Items listed in a dataset:
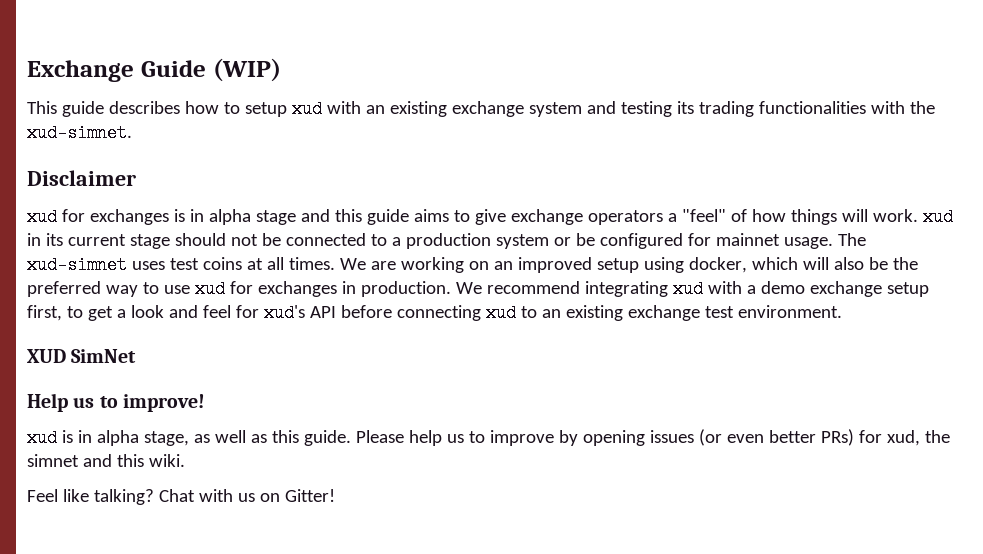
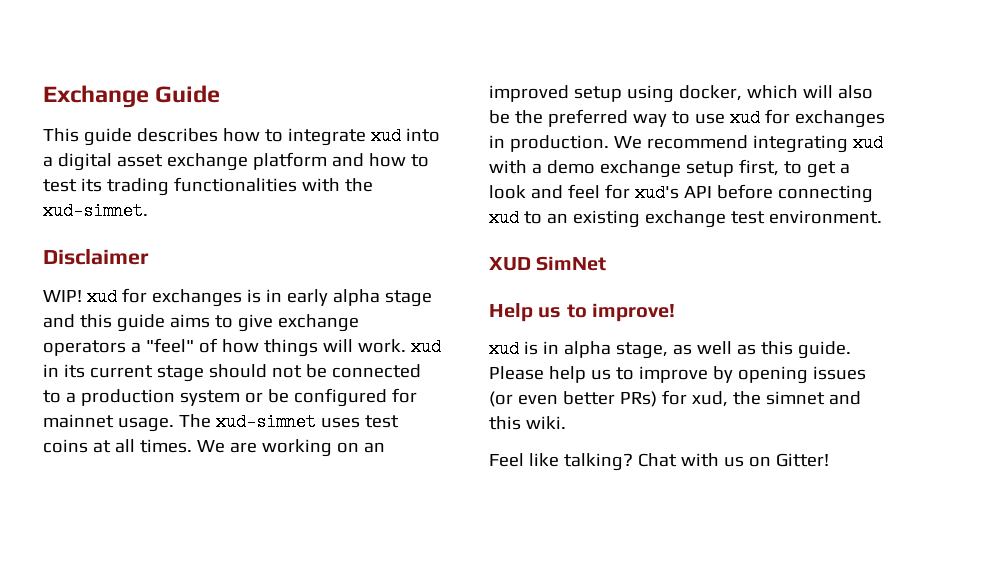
[212,58,281,82] (WIP) -> (221, 94) none
[244,100,672,118] setup xud with an existing exchange system and testing -> [287,127,440,146] [43,152,429,171] [43,179,77,192] integrate xud into a digital asset exchange platform and how to test
(136, 178) none -> [43,290,82,302] WIP!
(204, 215) none -> [286,289,328,306] early

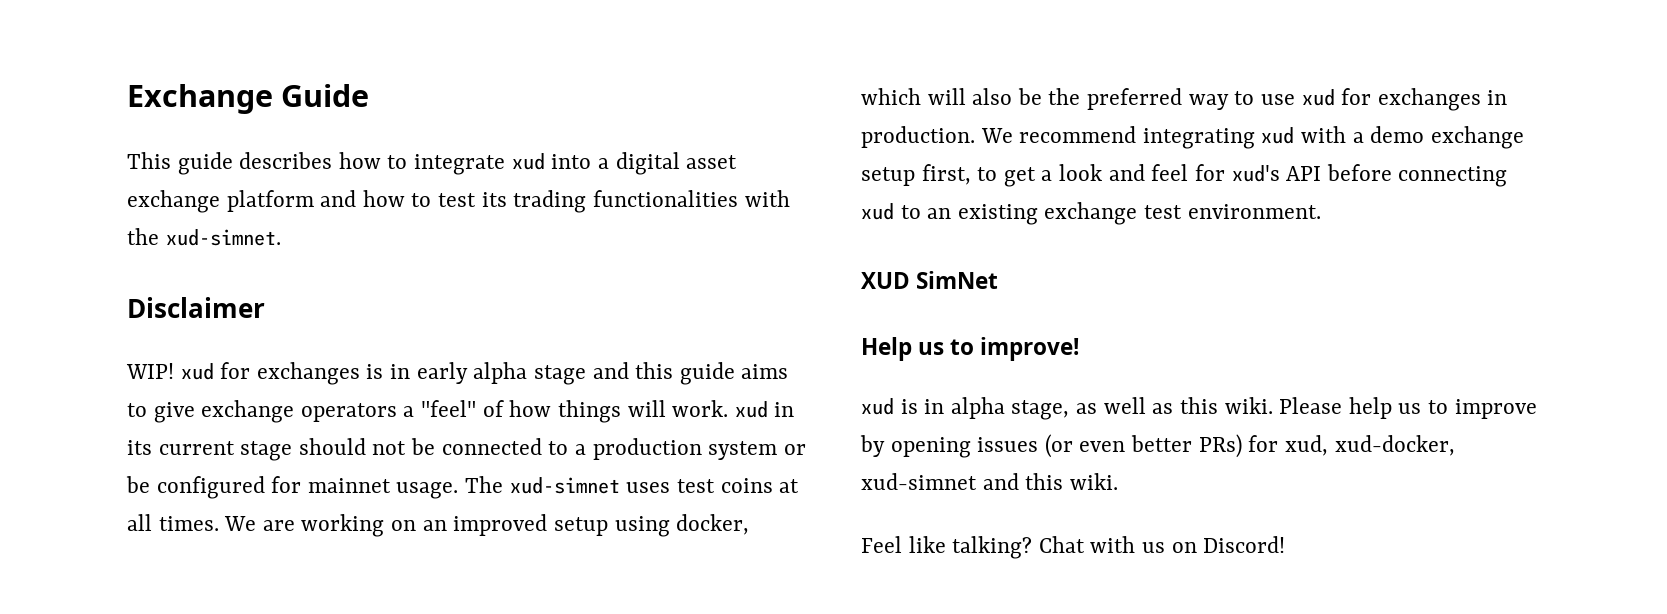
[797,341,851,359] guide. -> [1224,397,1273,414] wiki.
[732,391,825,405] the simnet -> [1334,435,1455,456] [861,473,977,490] xud-docker, xud-simnet
[775,453,829,467] Gitter! -> [1203,536,1286,553] Discord!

EXERCISE DETAILS: Leave the pictures out and output the rest of the data word for word.

YOUR RESPONSE:
[212,58,281,82] (WIP) -> (221, 94) none
[244,100,672,118] setup xud with an existing exchange system and testing -> [287,127,440,146] [43,152,429,171] [43,179,77,192] integrate xud into a digital asset exchange platform and how to test
(136, 178) none -> [43,290,82,302] WIP!
(204, 215) none -> [286,289,328,306] early

[797,341,851,359] guide. -> [1224,397,1273,414] wiki.
[732,391,825,405] the simnet -> [1334,435,1455,456] [861,473,977,490] xud-docker, xud-simnet
[775,453,829,467] Gitter! -> [1203,536,1286,553] Discord!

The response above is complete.